--- START ---

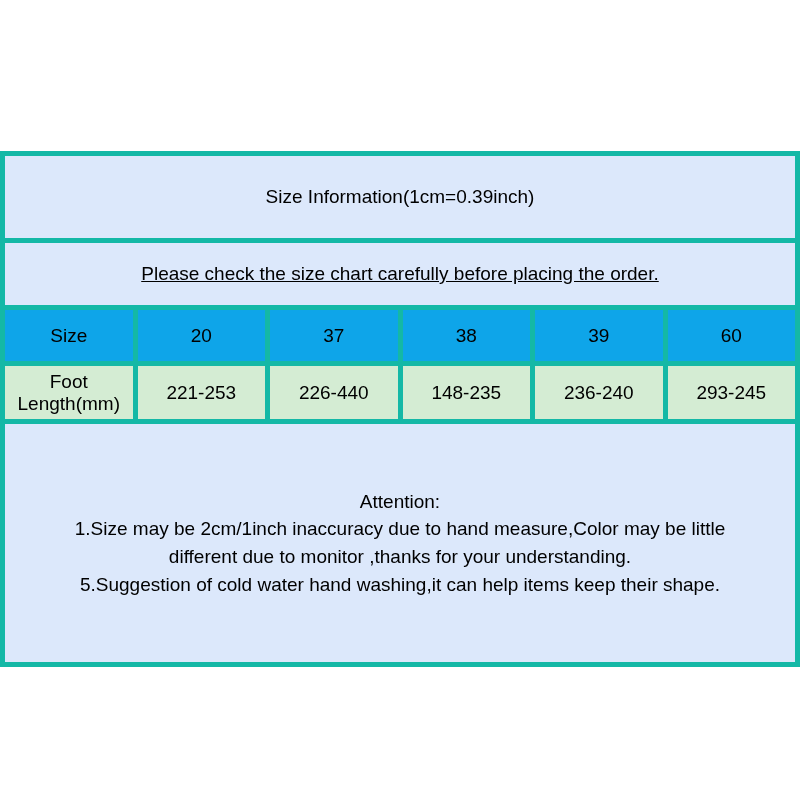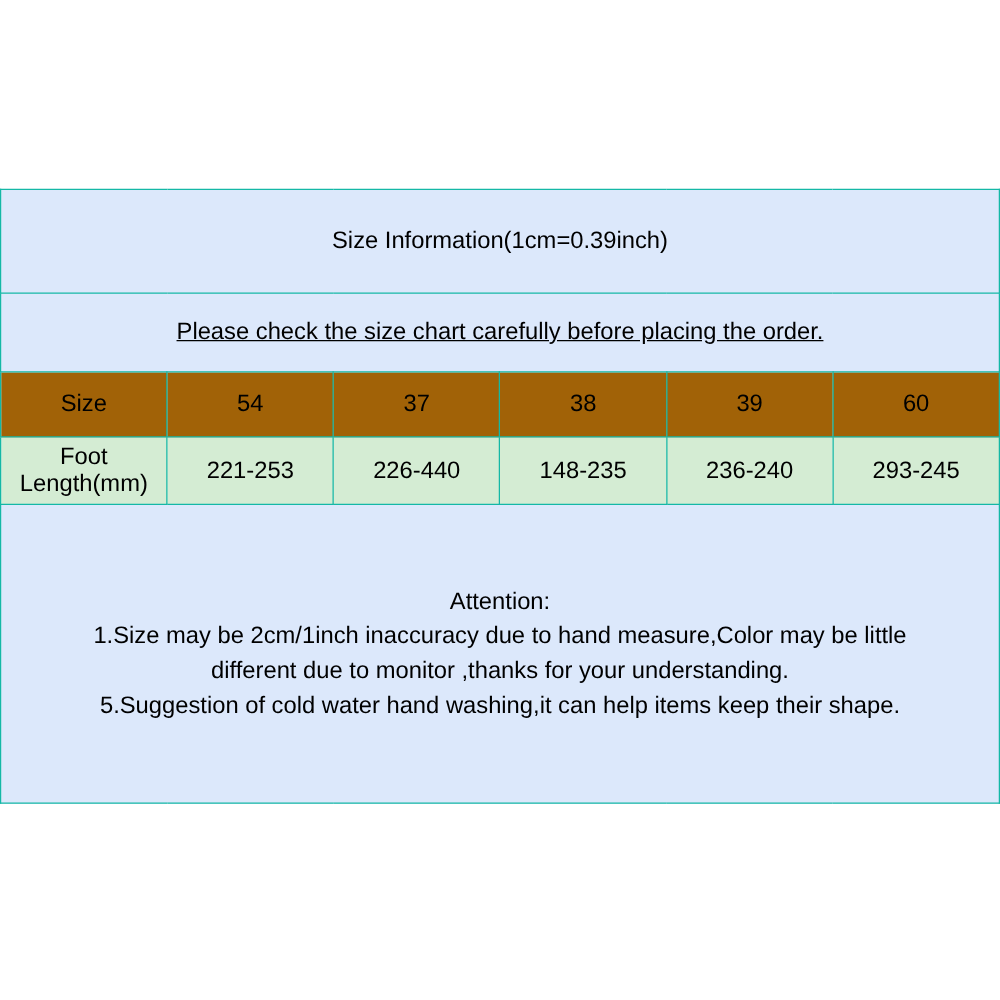--- a/index.html
+++ b/index.html
@@ -27,7 +27,7 @@
   }
 
   table.size-table td {
-    border: 1px solid #14b8a6;
+    border: 5px solid #14b8a6;
     padding: 0;
     text-align: center;
     vertical-align: middle;

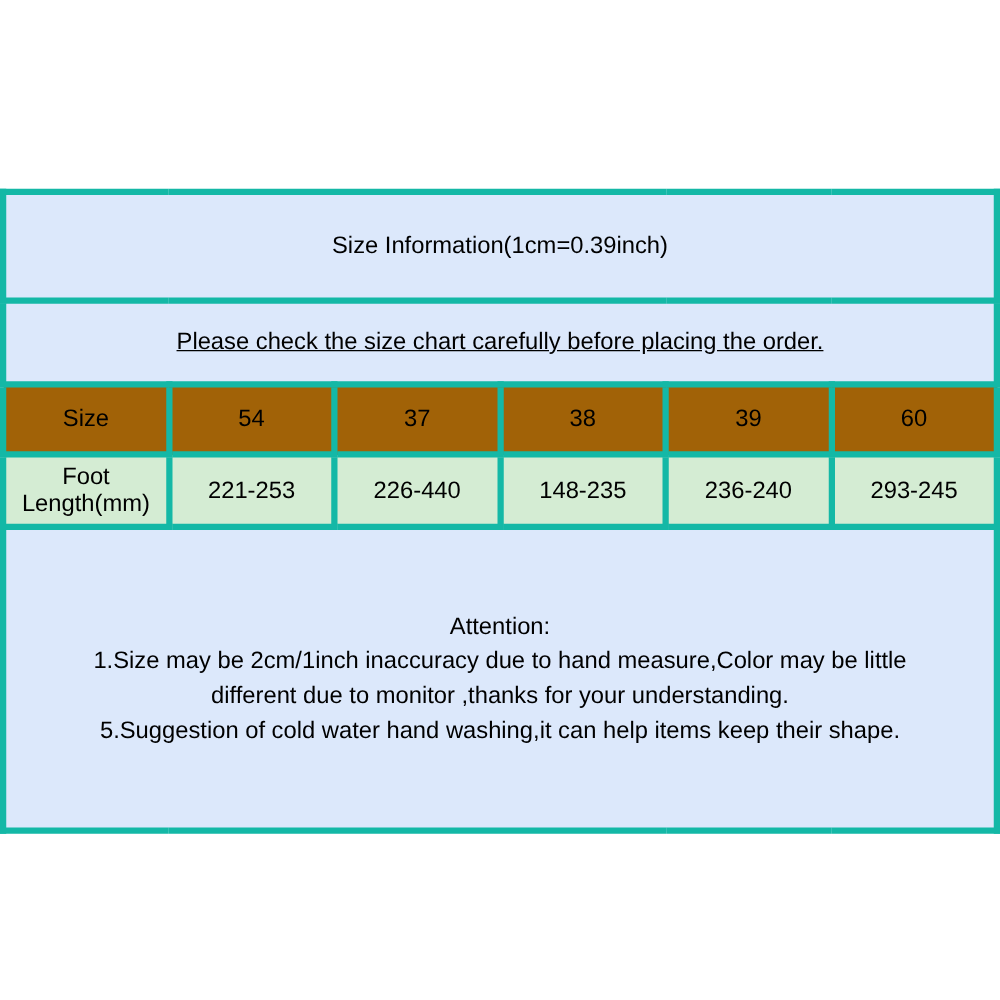--- a/index.html
+++ b/index.html
@@ -51,7 +51,7 @@
   }
 
   .row-head td {
-    background: #a16207;
+    background: #0ea5e9;
     height: 51px;
     font-size: 19px;
   }

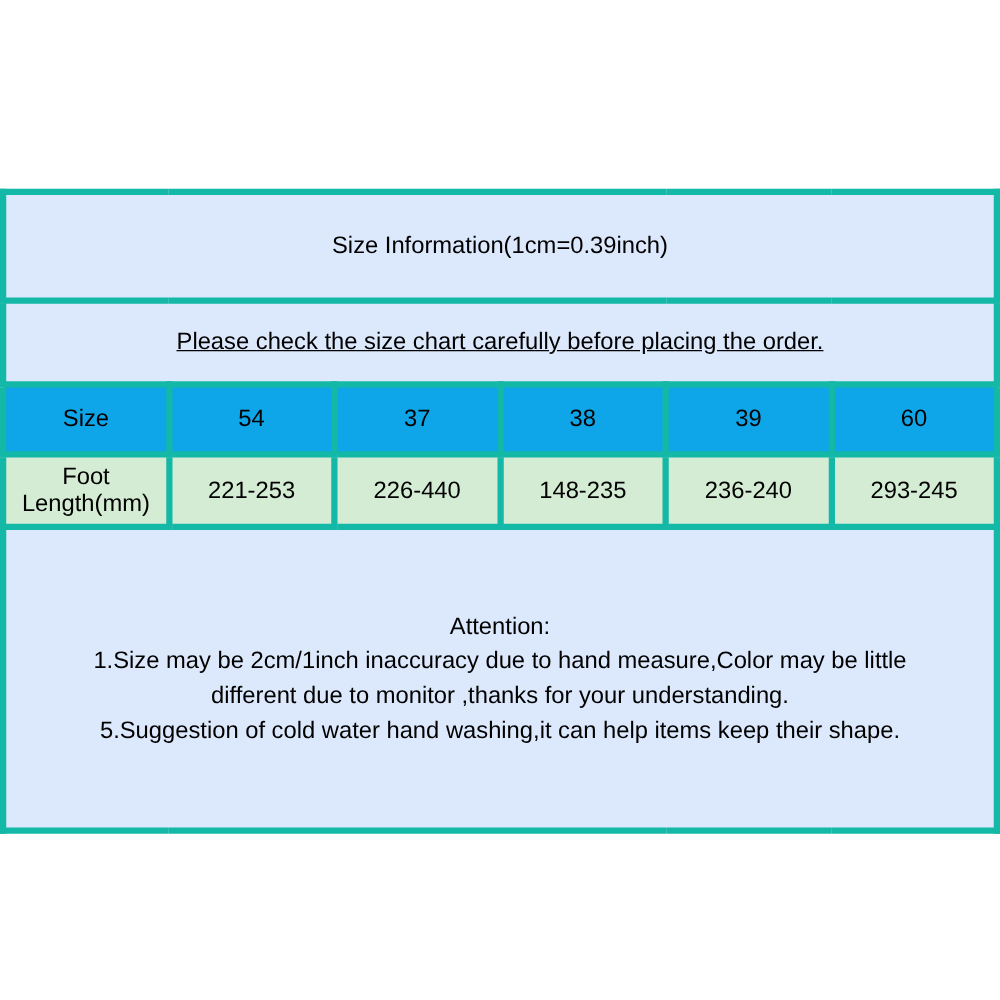--- a/index.html
+++ b/index.html
@@ -98,7 +98,7 @@
       </tr>
       <tr class="row-head">
         <td class="label-col">Size</td>
-        <td class="size-col">54</td>
+        <td class="size-col">20</td>
         <td class="size-col">37</td>
         <td class="size-col">38</td>
         <td class="size-col">39</td>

--- END ---

-- What is being asked --
Every line in the listing that holds "class" belongs in the answer.

-- Answer section --
       <tr class="row-head">
         <td class="label-col">Size</td>
-        <td class="size-col">54</td>
+        <td class="size-col">20</td>
         <td class="size-col">37</td>
         <td class="size-col">38</td>
         <td class="size-col">39</td>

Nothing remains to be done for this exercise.